USA: Cięcia kosztów w lotnictwie wojskowym. F-35 i Air Force One

fot. USAF
fot. USAF

Według notatek ujawnionych przez zachodnie media, Pentagon podjął działania w celu ograniczenia kosztów w programach dotyczących nowego samolotu służącego do przewozu prezydenta Air Force One oraz myśliwca przyszłości Lockheed Martin F-35 Lightning II.
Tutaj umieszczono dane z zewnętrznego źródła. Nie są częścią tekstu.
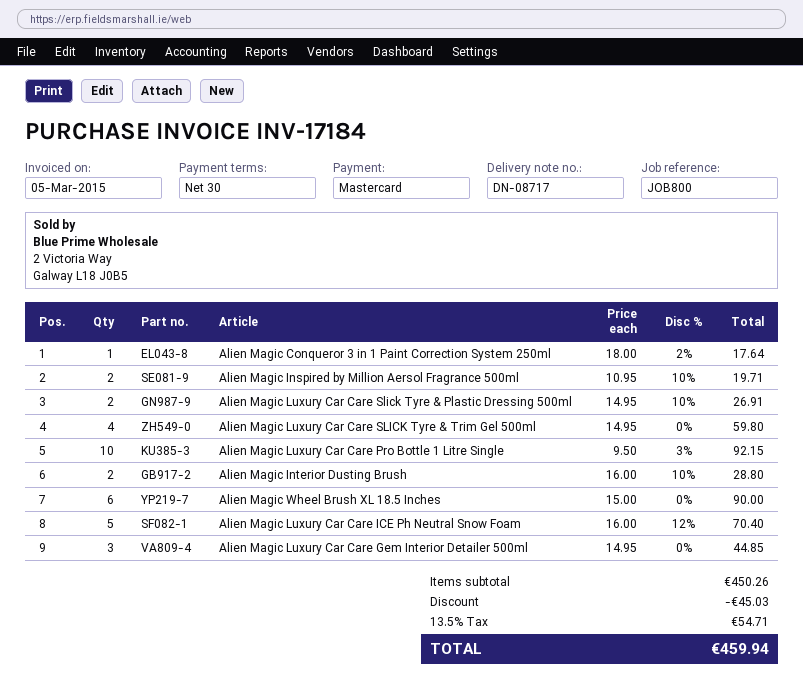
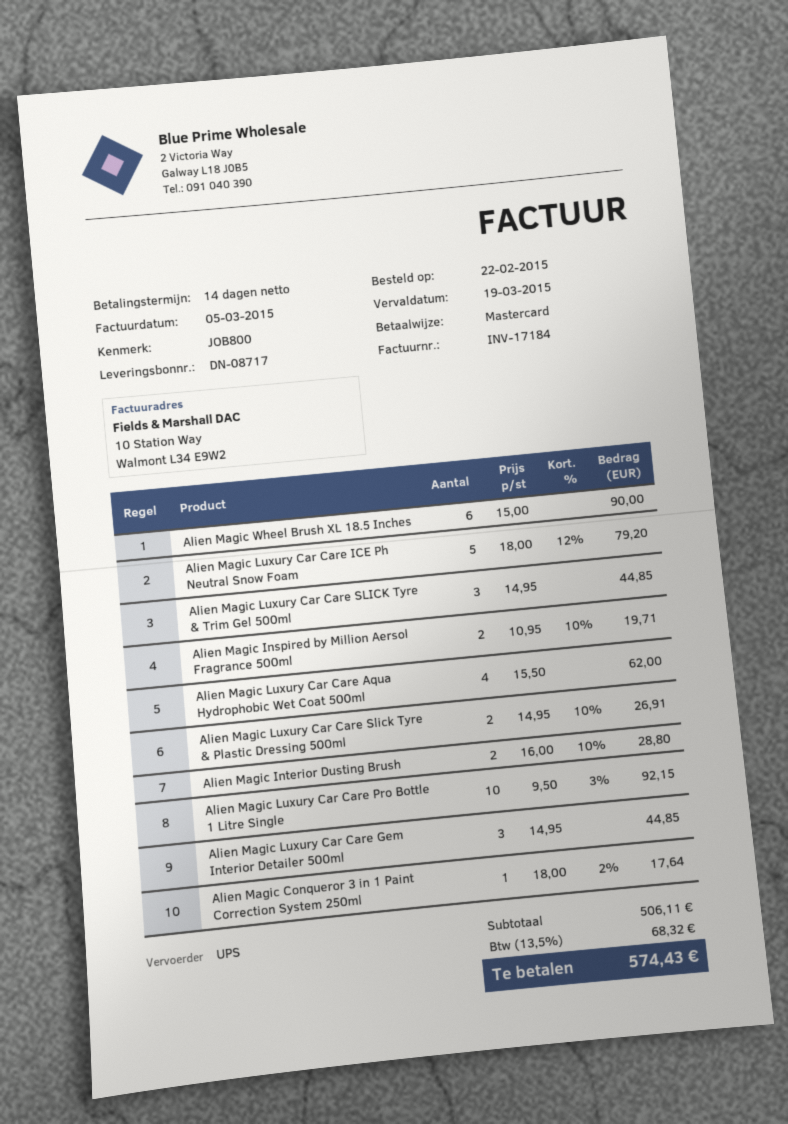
payment terms: 30 days -> 14 days
Alien Magic Luxury Car Care SLICK Tyre & Trim Gel 500ml: 4 x 14.95 = 59.80 -> 3 x 14.95 = 44.85
Alien Magic Luxury Car Care ICE Ph Neutral Snow Foam: 5 x 16.00 - 12% = 70.40 -> 5 x 18.00 - 12% = 79.20
Alien Magic Luxury Car Care Aqua Hydrophobic Wet Coat 500ml: none -> 4 x 15.50 = 62.00
subtotal: 450.26 -> 506.11
discount: 45.03 -> none
tax: 13.5% = 54.71 -> 13.5% = 68.32
total: 459.94 -> 574.43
Polecenia o ograniczeniach finansowych w dwóch, bardzo ważnych wojskowych programach lotniczych miał wydać amerykański sekretarz obrony James Mattis. Zwrócił uwagę, że "krytyczny" program F-35 wymaga "szczegółowej oceny" aby móc ograniczyć jego koszty.

W ujawnionej notatce wskazano na możliwość wprowadzenia zmodernizowanego samolotu F/A-18E/F Advanced Super Hornet, który mógłby być "konkurencyjną, kosztowo-efektywną alternatywą" dla myśliwca F-35C (który jest wprowadzany do lotnictwa amerykańskiej marynarki wojennej). Jeżeli decyzje te zostaną rzeczywiście wykonane, może to wpłynąć na sytuację koncernu Lockheed Martin, producenta myśliwców F-35.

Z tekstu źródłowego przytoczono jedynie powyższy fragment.